MTMD70 - here's my suggestions. Read some gear reviews then either demo while your out here or buy something that excites you. Odds are that demo-ing will give you more options and a chance to try different skis. The snow conditions out here can change drastically, it can be hard and crusty one day then soft and deep the next. Odds are you'd like two different skis. You want to take it to the next level, nice.

Find some terrain that will challenge you and approach it. Don't go directy to the most difficult lines on the mountain unless you are 100% sure you're ready. The east coast skiing you've done can make you a great skier. Lot's of east coast guys come out here with fantastic fundamentals and then have to learn powder fundamentals. That's way easier than having to learn the basics so you'll be fine.

As for skiing with some locals. There are tons of us. We're in every town on every run. Keep making posts here, get to know a few people then when you have a better grasp on where and when you're going send some PM's somebody will ski with you for sure
post #18 of 23
what part of Pa?

also WWJMD? what the hell is the "M" for.
post #19 of 23
Well, here is a movie of the claimed steepest run in PA.

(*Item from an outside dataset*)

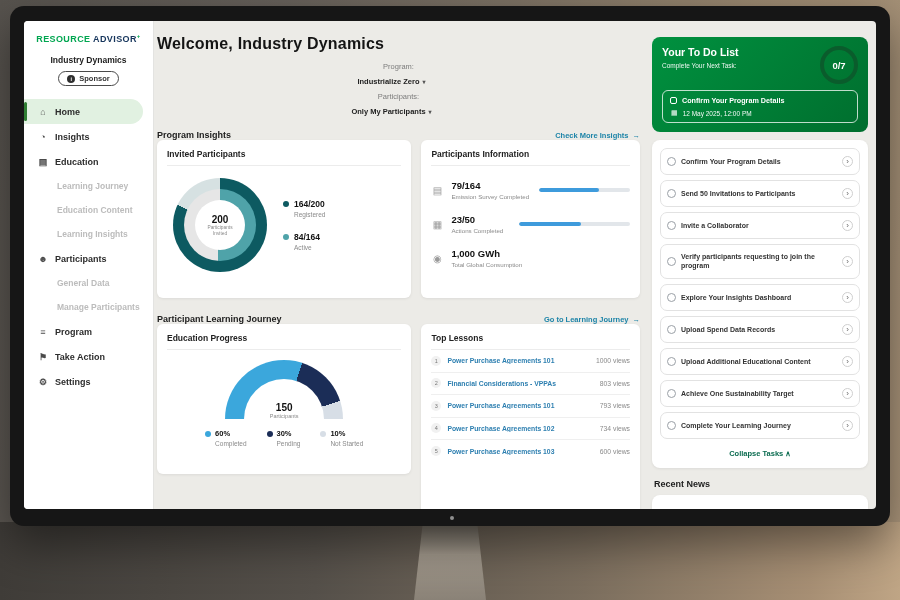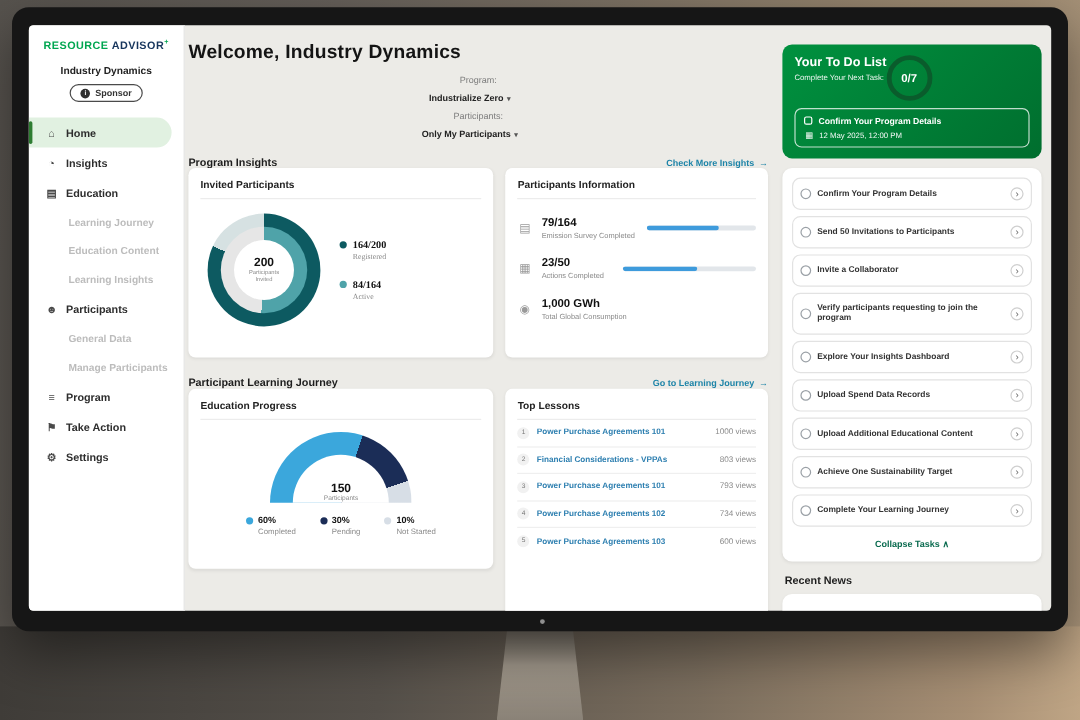"Your To Do List" .todo-top { justify-content: none -> space-between }
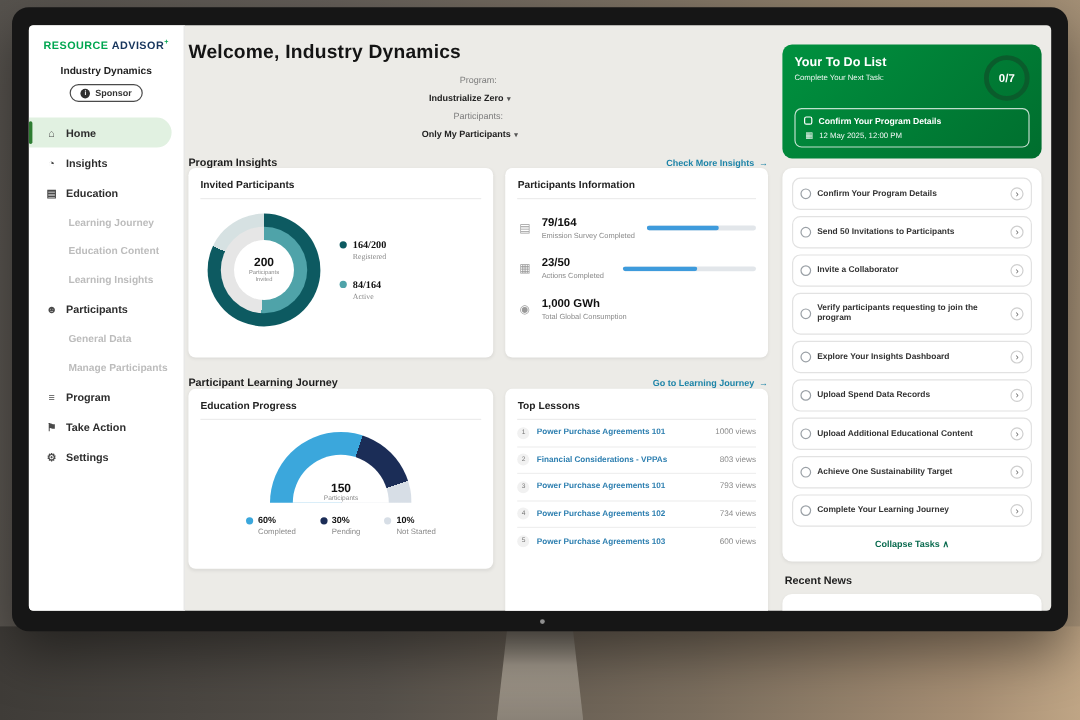"164/200" .legend-v { font-family: Liberation Serif, serif -> none }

And the east wall at A-basin.


You decide if you just want to "go for it", but whatever you do, film it.
post #20 of 23
Thread Starter 
Bushwacker:
Q: What Would Jim Morrison Do?
A: ''break on through to the other side..."
And I live in Central PA near Williamsport.
Karp:
Yeah, White Ligtning at Sno Mountain (Montage). The fact that the steepest run is lit for night skiing is kind of funny I think. When I skiied it (only been to S.M. once) it had some nice relativly well developed moguls... but the fact it is a Double Black (even if just compared to the rest of that hill) is what makes me not develope too much ego about having ''skiied blacks and double blacks'' in PA.
You seem like you might want me to film it for everyone's amusement... as in, look at the jong crash and burn... hahaha... that sure would be funny.
post #21 of 23
Quote:
Originally Posted by mtmd70 View Post
Bushwacker:
Q: What Would Jim Morrison Do?
A: ''break on through to the other side..."
post #22 of 23

Breakthrough

mtmd70. Here are some KISS principle answers to your questions.

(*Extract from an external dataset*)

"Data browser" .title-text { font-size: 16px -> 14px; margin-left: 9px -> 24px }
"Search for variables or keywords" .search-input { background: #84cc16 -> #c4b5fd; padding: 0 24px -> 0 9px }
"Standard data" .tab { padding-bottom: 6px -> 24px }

Can you do this on your home hill. Start down the fall line making a med or short radius turn, make 10 linked turns and not gain any speed. Skiing steep terrain can mean many things and necessitate the whole bag of tricks. Usually however if you can control your speed and not warp out this will enable you to sucessfully complete the ride. Do you use the terrain features when you ski instead of just making mechanical turns? Can you kick turn and do hop turns? You can practice both of these on your home turf.

Should you just launch yourself down the hill. NO unless you want to pay the hospital bill. Can you self arrest? Bob Peters had a good thrread on self arrest about one year ago, use the search function to find. In the beginning avoid icy steeps as they can be the hardest and most unforgiving to your technique and your body.

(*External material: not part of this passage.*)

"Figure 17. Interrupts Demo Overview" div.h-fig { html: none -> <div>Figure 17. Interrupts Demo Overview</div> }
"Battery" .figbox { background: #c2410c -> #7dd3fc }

As previously stated there are a lot of posts on skiing the steeps here on epic but the above suggestions will get you started.
Good luck, welcome to Epic, and Wear a Helmet and think self arrest when you need to.
post #23 of 23
Thread Starter 
P No ID... I appreciate the good feedback.

Speaking of the 10 linked turns, with a slide in the turn I can certianly maintain speed, but with carving, esp if a bit steeper, then I can't maintain speed as well as I would like. Either way I don't warp out, but can get going faster to where I do need to slide a bit in a turn or two to bleed it off. Kick turn - check. Hop turn - check, but not with much grace, I feel like I am muscling my way through it with more force than finesse.

As far as self-arrest, I did watch a couple of videos, and my ex left her handcuffs when she moved out.

I do certianly wear a helmet.

Thanks again to folks who took time to give some feedback.